Según un reciente estudio de la Universidad de Massachusetts, construir carriles-bici crea más empleo que proyectar carreteras para automóviles. Pero más allá de este dato, la bicicleta se presenta como modelo de desarrollo económico alternativo, que fomenta el comercio local, el ahorro y además, la felicidad.

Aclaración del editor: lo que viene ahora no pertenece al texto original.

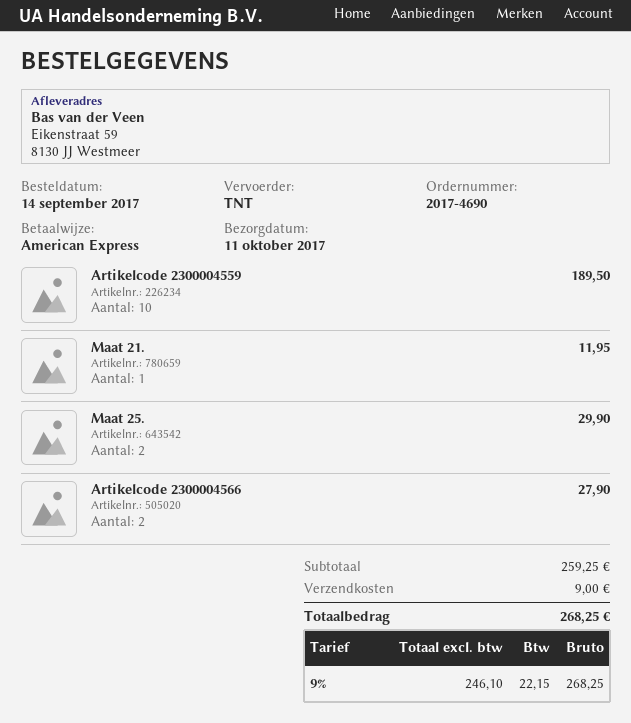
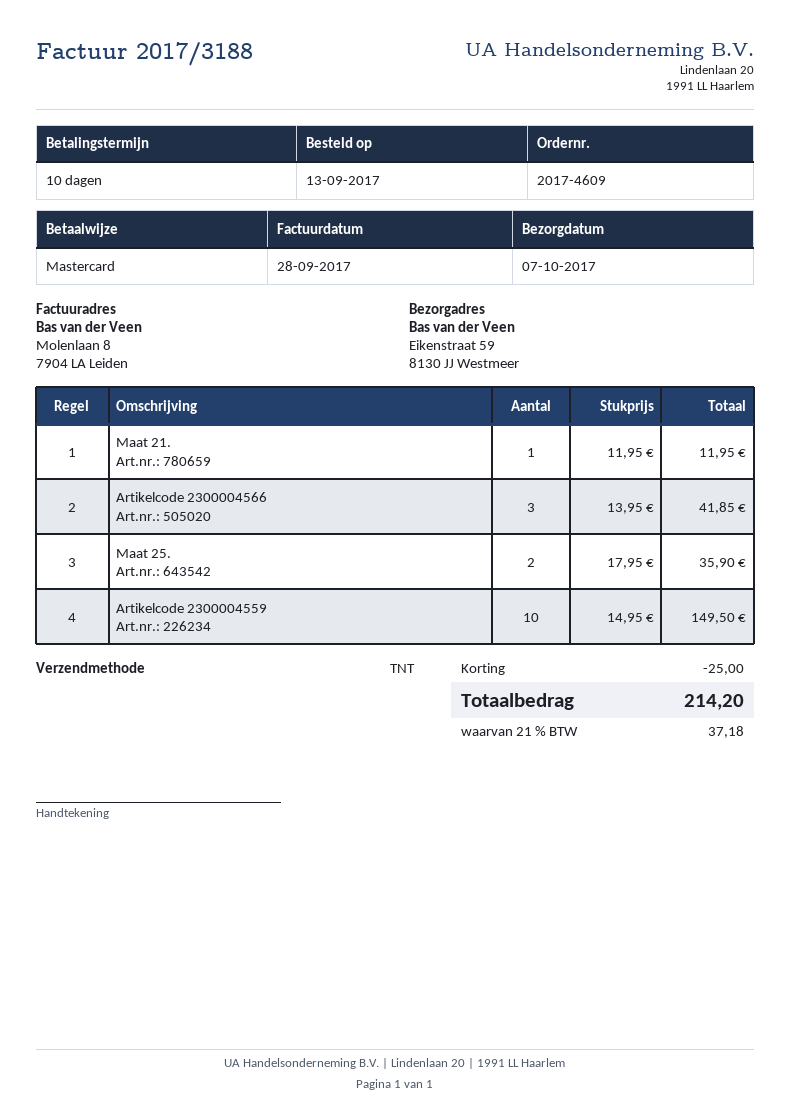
order number: 2017-4690 -> 2017-4609
order date: 2017-09-14 -> 2017-09-13
delivery date: 2017-10-11 -> 2017-10-07
payment method: American Express -> Mastercard
Artikelcode 2300004559: 10 for 189.50 -> 10 for 149.50
Maat 25.: 2 for 29.90 -> 2 for 35.90
Artikelcode 2300004566: 2 for 27.90 -> 3 for 41.85
discount: none -> 25.00
shipping: 9.00 -> none
tax: 9% = 22.15 -> 21% = 37.18
total: 268.25 -> 214.20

Tal y como explica Elly Blue, activista de la bicicleta, en el artículo How bicycling will save the economy,
sustituir el coche por la bici supone un ahorro de entre 3 mil y 12 mil
dólares al año. Son cálculos hechos en el marco norteamericano, pero en
definitiva se trata de sumar los gastos anuales en gasolina,
mantenimiento y seguro del automóvil para obtener el ahorro que
supondría vivir sin coche propio. Es una opción válida solo para quienes
viven relativamente cerca de sus lugares de trabajo y tienen a su
disposición una amplia red de carriles bici y servicios públicos de
transporte, pero tal y como explica Blue en Bikenomics,
la extensión de la bicicleta como medio de transporte en la ciudad
supone una fórmula para fomentar la economía local y aumentar el nivel
de bienestar de la ciudadanía. En primer lugar, porque las distancias se
reducen y las personas utilizan los servicios y establecimientos en un
radio más cercano, revitalizando así la vida comercial, lúdica y social
de la comunidad. En cierto sentido, el dinero que se dedica al
mantenimiento del automóvil se trasladaría a otros usos, que revertirían
en la economía local en lugar de ir a grandes compañías o cadenas
internacionales. Por otro lado, los beneficios ambientales y en la salud del uso de la bicicleta son obvios.
En el ámbito económico, la Universidad de Massachusetts
realizó un estudio este verano según el cual la construcción de
carriles bici es una buena forma de revitalizar el empleo local.
Mientras que la construcción de carreteras para automóviles crea 7'8
puestos de trabajo por cada millón de dólares, para crear un carril bici
se necesitan 11'4 trabajadores, un 46% más. El ejemplo de Nueva York demuestra además que potenciar una movilidad basada en la bicicleta no es una opción válida solo para ciudades pequeñas.
En cuanto a la calidad de vida vinculada a la movilidad, tal y como explica Jonah Lehrer en Commuting,
los trayectos diarios de casa al trabajo juegan un papel más importante
de lo que creemos en nuestro nivel de felicidad. Al elegir nuestra
vivienda, pesa mucho más el entorno y las dimensiones del inmueble que
la distancia al lugar de trabajo, un mal menor que creemos compensar con
los beneficios de tener más metros cuadrados. Sin embargo, según los
economistas suizos Bruno Frey y Alois Stutzer,
la persona que tiene que conducir una hora al día ha de ganar un 40%
más para sentirse satisfecho con su vida frente a quien va andando o en
bicicleta a su oficina, puesto que estos trayectos diarios se
convierten, para muchas personas, en el momento más infeliz del día.